Calorias, spray e carnaval

 
          O carnaval está esquentando. A alegria de sempre vai para todas as bandas no prazer do divertir e brincar. Encherão nossos olhos as fantasias exuberantes e belas vestidas por nossas enxutas carnavalescas. Mas o maior sucesso mesmo são as peladas, escondendo em paetês suas bondades, como chamava o nosso Pero Vaz de Caminha.
          O perigo fica por conta do New York Times, que anda a fotografar a barriga das nossas musas, vendo defeito nas calorias acumuladas. E, sobretudo, americano falando de mulher gorda. Se bem que eu não sou daqueles que acham que a gordura não tem seus encantos. Rubens, artista eterno, pintou redondas admiráveis mulheres do seu tempo. E Botero, o colombiano atual, enche os museus do mundo inteiro, com telas e esculturas de eróticas gorduchas poposudas.

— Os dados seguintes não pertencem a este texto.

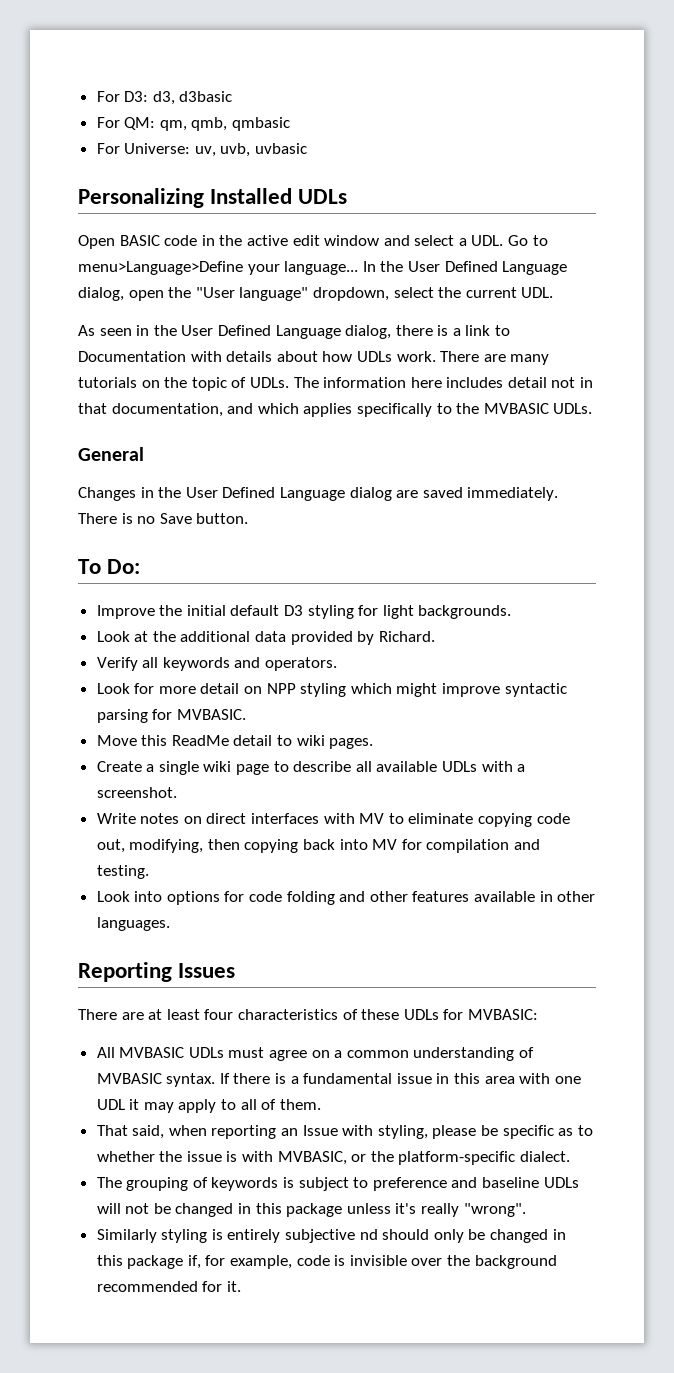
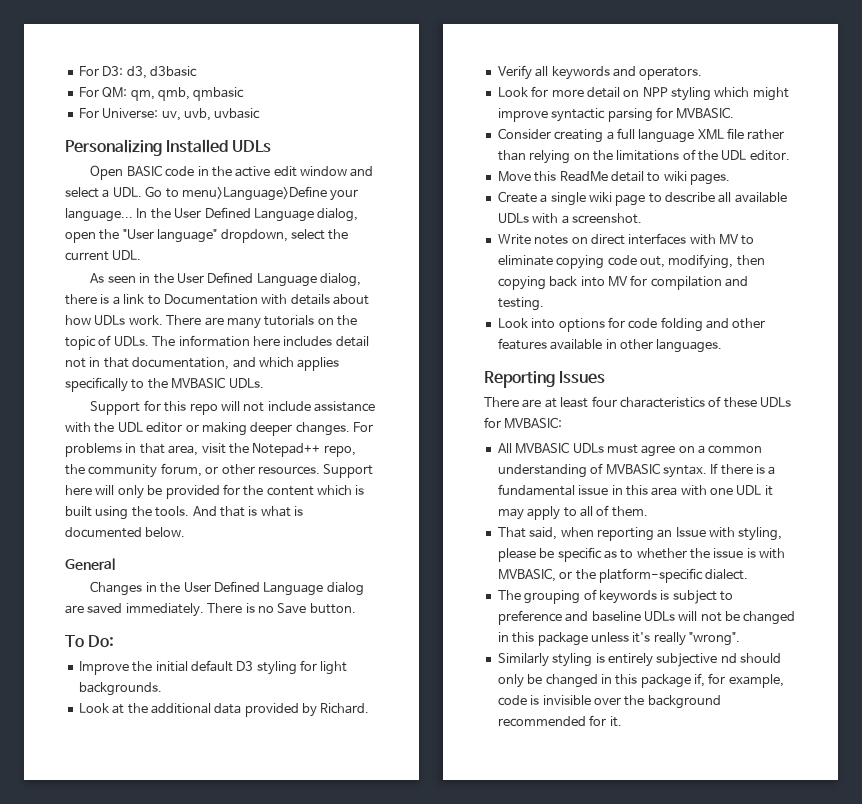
(593, 408) none -> [90,400,376,415] [65,422,373,436] [65,443,356,457] [65,463,374,478] [65,484,365,499] [65,506,303,520] [65,527,186,538] // Support for this repo will not include assistance with the UDL editor or making deeper changes. For problems in that area, visit the Notepad++ repo, the community forum, or other resources. Support here will only be provided for the content which is built using the tools. And that is what is documented below.
(246, 714) none -> [497,128,785,143] [497,149,790,164] // Consider creating a full language XML file rather than relying on the limitations of the UDL editor.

          A discussão sobre gordura, como tema político associado ao Fome Zero, nasceu quando o IBGE descobriu que no Brasil era mais fácil encontrar um obeso na praia do que um faminto na favela. Estatística dessa natureza só o IBGE explica, assim como a lei da gravidade não funciona em Olinda, todos no ar, pulando frevo. O jornal americano duvidou de Gisele Bündchen, brasileira, e fez a tcheca-italiana Suchopárková Garota de Ipanema. Pelo hábito, só viu airbags avantajados e barrigas calóricas. Que preconceito primeiro-mundista contra as nossas nada desprezíveis coroas-saradas!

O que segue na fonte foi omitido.